202    À cet égard, il y a lieu de rappeler que, après avoir défendu une thèse différente dans ses écritures (voir point 105 ci-dessus), la Commission a admis, à la suite d’une question écrite qui lui avait été posée par le Tribunal, que, dans la décision attaquée, s’agissant des filiales contrôlées à 100 % par leurs sociétés mères, elle avait choisi de ne pas se contenter de se fonder sur la présomption visée aux points 129, 130 et 140 ci-dessus pour imputer à ces dernières la responsabilité de l’infraction commise par lesdites filiales, mais de tenir compte également d’éléments supplémentaires démontrant l’exercice effectif d’une influence déterminante (voir points 118 et 147 ci-dessus). Il ressort de différents considérants de la décision attaquée que telle est effectivement l’approche que la Commission a entendu suivre en l’espèce (voir points 141 à 145 ci-dessus).

203    Il convient donc de vérifier si les éléments retenus par la Commission dans la décision attaquée établissent à suffisance de droit que, pendant la période considérée, les requérantes exerçaient effectivement une influence déterminante sur le comportement de WWTE. Ces éléments sont énoncés aux considérants 396 et 398 de la décision attaquée ainsi qu’aux notes en bas de page nos 313 et 314 de cette décision.

–       Sur le rôle joué par M. V. dans la conclusion des contrats de culture

204    Le premier élément invoqué par la Commission est le fait, mentionné au considérant 396 de la décision attaquée, que, depuis 1998, M. V. « joue […] un rôle dans la conclusion des contrats de culture conclus par WWTE avec les groupements de producteurs ». La note en bas de page n° 313 de la décision attaquée renvoie, à cet égard, à un mémorandum du comité exécutif de SCTC à M. V. relatif aux « contrats de fourniture espagnols à long terme » datant du début de l’année 1998.

205    Force est de constater que ledit mémorandum a effectivement pour objet d’autoriser M. V. – désigné en sa qualité de « dirigeant régional Europe » – à « conclure des contrats de fourniture avec les cultivateurs pour la livraison de tabac à [WWTE ] ». Ce même document donne des indications très précises sur les conditions auxquelles M. V. peut passer ces contrats et, plus particulièrement, sur les volumes d’achat, les prix d’achat, les bonus de qualité et avances qui peuvent être octroyés aux producteurs ainsi que sur les « garanties pour avances » qui peuvent être réclamées auprès de ces derniers.

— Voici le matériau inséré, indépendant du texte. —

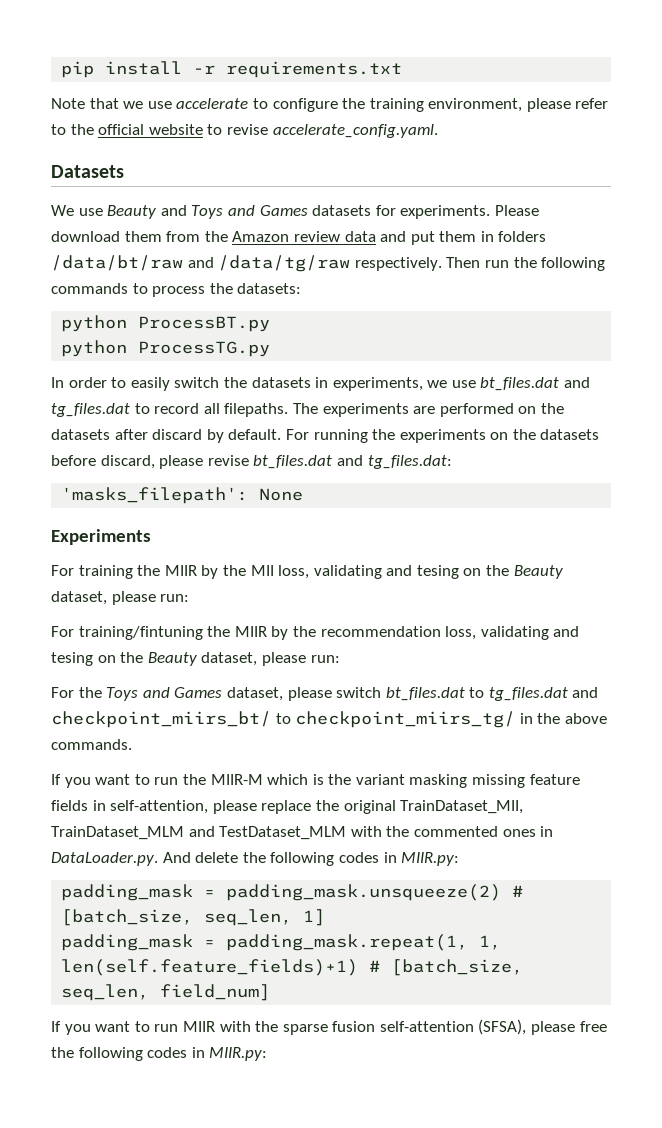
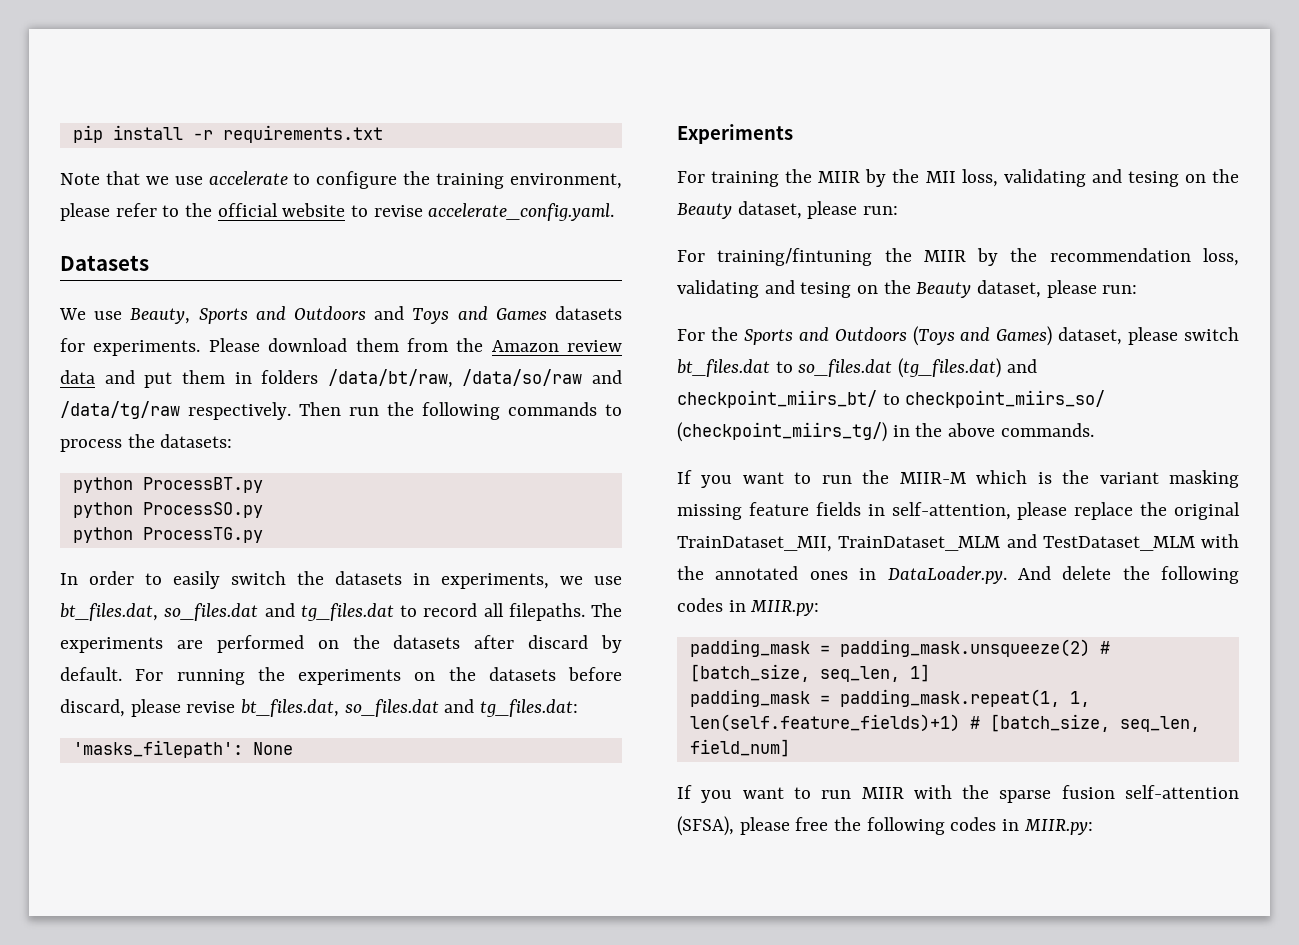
[107,205,157,219] Beauty -> [130,306,366,324] Beauty, Sports and Outdoors
[51,255,183,271] /data/bt/raw -> [327,369,583,388] /data/bt/raw, /data/so/raw
(271, 324) none -> [72,502,263,518] // python ProcessSO.py
[480,377,560,391] bt_files.dat -> [60,603,259,621] bt_files.dat, so_files.dat
[253,455,333,469] bt_files.dat -> [241,699,439,717] bt_files.dat, so_files.dat
[106,687,223,701] Toys and Games -> [743,326,1053,346] Sports and Outdoors (Toys and Games)
[488,687,568,701] tg_files.dat -> [798,358,1002,378] so_files.dat (tg_files.dat)
[295,711,516,728] checkpoint_miirs_tg/ -> [905,390,1106,408] [677,422,887,442] checkpoint_miirs_so/ (checkpoint_miirs_tg/)
[413,826,498,837] commented -> [715,566,799,580] annotated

206    Le mémorandum susvisé, outre le fait qu’il contredit l’affirmation des requérantes selon laquelle M. V. s’occupait exclusivement des ventes de tabac transformé, démontre clairement que SCTC jouait un rôle actif dans la politique d’achat de tabac brut de WWTE et, partant, exerçait effectivement une influence déterminante sur le comportement de cette dernière sur le marché.

207    Ce mémorandum permet également d’établir que SCC exerçait effectivement une telle influence. À cet égard, d’une part, il convient de constater qu’il devait être signé par M. H., qui était président et président-directeur général de cette société, et M. C., qui était l’un des trois membres de son comité exécutif. D’autre part, M. V. – à qui avait ainsi été conféré le pouvoir de conclure certains contrats de fourniture de tabac brut – était toujours, à cette époque, simultanément membre du conseil d’administration de WWTE et directement lié à SCC, dont il était l’un des vice-présidents (voir points 174 à 179 ci-dessus).

208    Ces constatations ne sauraient être remises en cause par l’argument des requérantes selon lequel les infractions qui font l’objet de la décision attaquée ne concernaient que les contrats de culture d’une durée d’un an, alors que les contrats visés par le mémorandum du comité exécutif de SCTC de 1998 étaient d’une durée de trois ans ou plus. En effet, l’imputation du comportement infractionnel d’une filiale à sa société mère ne nécessite pas la preuve que la société mère influence la politique de sa filiale dans le domaine spécifique ayant fait l’objet de l’infraction (voir points 170 et 171 ci-dessus).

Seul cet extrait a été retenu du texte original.